• [Difference listings]
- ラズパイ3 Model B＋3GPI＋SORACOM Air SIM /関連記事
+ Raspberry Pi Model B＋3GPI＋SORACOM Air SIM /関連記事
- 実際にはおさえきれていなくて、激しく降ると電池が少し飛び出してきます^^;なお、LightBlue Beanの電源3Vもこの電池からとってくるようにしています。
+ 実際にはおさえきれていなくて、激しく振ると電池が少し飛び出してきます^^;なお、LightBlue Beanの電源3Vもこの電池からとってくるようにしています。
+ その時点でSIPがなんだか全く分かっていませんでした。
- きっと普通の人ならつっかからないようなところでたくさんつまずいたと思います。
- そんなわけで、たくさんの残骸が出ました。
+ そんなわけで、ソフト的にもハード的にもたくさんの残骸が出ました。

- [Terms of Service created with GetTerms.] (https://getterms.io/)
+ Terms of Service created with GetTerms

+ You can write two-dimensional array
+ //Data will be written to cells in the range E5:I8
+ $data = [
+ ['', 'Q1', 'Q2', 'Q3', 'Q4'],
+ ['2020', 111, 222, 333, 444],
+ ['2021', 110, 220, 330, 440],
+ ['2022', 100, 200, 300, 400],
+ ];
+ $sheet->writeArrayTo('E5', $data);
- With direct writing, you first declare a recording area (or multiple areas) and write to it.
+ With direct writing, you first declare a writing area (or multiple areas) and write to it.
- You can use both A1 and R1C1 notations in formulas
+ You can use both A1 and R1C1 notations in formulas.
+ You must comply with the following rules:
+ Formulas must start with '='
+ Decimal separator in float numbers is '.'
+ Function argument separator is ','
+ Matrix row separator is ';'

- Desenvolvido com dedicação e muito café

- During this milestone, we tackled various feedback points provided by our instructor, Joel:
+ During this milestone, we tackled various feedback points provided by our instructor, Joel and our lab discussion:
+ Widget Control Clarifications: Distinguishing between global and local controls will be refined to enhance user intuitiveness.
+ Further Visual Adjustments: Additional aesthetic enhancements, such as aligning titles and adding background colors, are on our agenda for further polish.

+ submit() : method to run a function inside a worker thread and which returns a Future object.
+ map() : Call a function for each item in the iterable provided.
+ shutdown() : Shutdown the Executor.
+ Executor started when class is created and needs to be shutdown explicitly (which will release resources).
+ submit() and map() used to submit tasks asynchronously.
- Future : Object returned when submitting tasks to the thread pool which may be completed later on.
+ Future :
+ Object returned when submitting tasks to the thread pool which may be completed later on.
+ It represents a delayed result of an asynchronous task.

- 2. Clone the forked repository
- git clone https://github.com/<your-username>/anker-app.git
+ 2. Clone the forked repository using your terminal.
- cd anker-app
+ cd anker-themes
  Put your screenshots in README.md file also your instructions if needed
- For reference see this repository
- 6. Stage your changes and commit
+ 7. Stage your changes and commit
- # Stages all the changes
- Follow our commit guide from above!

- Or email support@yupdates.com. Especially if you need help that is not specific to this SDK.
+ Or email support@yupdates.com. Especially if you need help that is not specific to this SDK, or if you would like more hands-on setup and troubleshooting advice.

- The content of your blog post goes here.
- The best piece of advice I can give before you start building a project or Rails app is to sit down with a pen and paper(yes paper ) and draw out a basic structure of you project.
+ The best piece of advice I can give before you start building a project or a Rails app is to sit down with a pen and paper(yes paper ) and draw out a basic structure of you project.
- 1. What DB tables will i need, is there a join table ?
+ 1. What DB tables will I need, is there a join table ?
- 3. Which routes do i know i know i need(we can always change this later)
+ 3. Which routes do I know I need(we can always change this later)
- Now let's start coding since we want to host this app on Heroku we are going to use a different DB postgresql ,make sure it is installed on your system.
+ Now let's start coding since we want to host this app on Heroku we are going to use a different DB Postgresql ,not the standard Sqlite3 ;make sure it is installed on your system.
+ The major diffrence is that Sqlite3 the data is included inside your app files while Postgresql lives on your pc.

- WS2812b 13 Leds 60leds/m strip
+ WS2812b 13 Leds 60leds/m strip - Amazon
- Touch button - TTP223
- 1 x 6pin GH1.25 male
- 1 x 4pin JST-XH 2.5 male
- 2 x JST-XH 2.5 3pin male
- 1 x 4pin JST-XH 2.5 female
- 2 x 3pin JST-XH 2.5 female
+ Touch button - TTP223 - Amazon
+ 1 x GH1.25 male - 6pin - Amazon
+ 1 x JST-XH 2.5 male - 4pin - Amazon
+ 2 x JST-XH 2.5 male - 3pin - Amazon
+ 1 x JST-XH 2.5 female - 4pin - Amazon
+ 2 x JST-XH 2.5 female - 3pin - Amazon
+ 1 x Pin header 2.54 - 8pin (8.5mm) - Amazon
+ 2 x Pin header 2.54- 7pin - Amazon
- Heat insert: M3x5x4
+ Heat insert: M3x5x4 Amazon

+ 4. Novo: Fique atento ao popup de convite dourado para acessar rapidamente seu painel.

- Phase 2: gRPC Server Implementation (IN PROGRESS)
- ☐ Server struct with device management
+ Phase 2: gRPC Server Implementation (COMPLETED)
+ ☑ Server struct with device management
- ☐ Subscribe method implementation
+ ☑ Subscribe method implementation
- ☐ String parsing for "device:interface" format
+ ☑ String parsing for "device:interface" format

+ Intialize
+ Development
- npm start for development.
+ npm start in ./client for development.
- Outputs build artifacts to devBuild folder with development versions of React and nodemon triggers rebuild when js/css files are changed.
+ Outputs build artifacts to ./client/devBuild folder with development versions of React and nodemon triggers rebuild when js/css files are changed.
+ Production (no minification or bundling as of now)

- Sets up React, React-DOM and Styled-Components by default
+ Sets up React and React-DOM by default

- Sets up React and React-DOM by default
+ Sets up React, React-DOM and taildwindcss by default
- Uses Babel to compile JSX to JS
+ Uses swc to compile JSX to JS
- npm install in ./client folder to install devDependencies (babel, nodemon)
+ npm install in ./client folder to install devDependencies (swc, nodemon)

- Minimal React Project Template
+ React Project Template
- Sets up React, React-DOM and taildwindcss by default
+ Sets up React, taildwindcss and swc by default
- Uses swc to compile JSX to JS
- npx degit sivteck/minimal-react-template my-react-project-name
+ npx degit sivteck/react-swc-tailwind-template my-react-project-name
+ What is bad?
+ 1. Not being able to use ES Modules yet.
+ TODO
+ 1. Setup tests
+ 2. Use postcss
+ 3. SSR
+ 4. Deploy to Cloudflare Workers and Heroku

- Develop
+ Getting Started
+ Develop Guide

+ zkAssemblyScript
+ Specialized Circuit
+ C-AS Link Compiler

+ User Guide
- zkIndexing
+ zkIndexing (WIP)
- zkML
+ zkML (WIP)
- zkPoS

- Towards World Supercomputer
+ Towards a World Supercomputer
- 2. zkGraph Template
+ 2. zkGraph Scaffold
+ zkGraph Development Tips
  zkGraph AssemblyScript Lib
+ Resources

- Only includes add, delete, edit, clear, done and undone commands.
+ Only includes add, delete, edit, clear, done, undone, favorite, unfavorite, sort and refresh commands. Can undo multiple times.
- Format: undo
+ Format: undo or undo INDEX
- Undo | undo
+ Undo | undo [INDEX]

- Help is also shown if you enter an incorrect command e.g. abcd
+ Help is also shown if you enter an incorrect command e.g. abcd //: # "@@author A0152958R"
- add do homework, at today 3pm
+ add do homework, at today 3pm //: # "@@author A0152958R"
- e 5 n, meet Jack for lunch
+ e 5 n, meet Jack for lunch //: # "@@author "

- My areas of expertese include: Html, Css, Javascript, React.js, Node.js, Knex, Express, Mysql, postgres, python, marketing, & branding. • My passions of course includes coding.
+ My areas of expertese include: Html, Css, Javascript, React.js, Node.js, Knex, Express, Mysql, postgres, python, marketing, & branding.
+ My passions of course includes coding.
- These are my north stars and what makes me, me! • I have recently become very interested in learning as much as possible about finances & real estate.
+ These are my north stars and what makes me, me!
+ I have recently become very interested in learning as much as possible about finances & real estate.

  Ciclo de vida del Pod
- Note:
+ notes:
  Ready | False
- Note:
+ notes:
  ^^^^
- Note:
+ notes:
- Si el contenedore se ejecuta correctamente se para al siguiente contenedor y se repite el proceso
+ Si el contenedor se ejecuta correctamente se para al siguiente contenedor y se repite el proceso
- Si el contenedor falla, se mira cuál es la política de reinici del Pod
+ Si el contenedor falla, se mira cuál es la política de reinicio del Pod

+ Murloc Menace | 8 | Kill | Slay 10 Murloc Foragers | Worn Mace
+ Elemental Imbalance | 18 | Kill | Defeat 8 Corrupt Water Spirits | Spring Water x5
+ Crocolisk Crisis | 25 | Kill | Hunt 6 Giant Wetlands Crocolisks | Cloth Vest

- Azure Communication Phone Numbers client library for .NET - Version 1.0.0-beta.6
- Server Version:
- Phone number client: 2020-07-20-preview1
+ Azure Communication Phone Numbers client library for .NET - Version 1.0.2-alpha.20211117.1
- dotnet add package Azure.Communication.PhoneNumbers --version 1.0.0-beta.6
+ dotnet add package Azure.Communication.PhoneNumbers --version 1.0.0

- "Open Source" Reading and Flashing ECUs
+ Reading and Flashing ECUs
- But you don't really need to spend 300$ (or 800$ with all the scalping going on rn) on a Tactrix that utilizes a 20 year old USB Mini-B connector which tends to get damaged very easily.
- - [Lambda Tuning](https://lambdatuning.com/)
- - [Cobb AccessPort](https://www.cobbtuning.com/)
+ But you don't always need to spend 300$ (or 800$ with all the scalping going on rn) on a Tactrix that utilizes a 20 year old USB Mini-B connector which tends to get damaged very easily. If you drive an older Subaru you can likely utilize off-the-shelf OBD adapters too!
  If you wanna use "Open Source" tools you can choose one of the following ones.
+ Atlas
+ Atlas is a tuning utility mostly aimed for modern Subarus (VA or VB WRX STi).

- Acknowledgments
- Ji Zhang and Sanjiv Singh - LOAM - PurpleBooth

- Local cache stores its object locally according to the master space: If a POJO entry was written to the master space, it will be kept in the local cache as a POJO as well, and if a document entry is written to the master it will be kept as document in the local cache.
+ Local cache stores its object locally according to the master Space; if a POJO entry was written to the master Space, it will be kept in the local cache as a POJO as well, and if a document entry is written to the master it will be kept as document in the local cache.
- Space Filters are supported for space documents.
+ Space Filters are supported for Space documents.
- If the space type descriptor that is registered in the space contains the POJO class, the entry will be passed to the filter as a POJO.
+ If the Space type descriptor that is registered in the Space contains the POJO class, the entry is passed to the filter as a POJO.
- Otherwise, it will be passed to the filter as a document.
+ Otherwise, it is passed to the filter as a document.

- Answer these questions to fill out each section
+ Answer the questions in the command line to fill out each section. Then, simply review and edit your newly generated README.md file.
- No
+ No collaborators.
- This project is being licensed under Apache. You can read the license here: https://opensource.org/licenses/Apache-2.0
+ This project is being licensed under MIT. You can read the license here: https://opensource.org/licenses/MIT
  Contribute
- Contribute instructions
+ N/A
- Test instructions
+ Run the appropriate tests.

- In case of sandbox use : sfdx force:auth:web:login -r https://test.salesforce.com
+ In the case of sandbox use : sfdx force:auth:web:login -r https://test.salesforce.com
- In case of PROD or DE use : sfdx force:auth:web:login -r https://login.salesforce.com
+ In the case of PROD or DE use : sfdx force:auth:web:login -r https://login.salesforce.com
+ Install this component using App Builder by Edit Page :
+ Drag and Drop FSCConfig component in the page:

• [Problem to work on] Using the data above, repeat exactly the lines that begin at the line with "- そんなわけで、たくさんの残骸が出ました。" and end at the line with "the range E5:I8", both ends included.

• [Exercise solution]
- そんなわけで、たくさんの残骸が出ました。
+ そんなわけで、ソフト的にもハード的にもたくさんの残骸が出ました。

- [Terms of Service created with GetTerms.] (https://getterms.io/)
+ Terms of Service created with GetTerms

+ You can write two-dimensional array
+ //Data will be written to cells in the range E5:I8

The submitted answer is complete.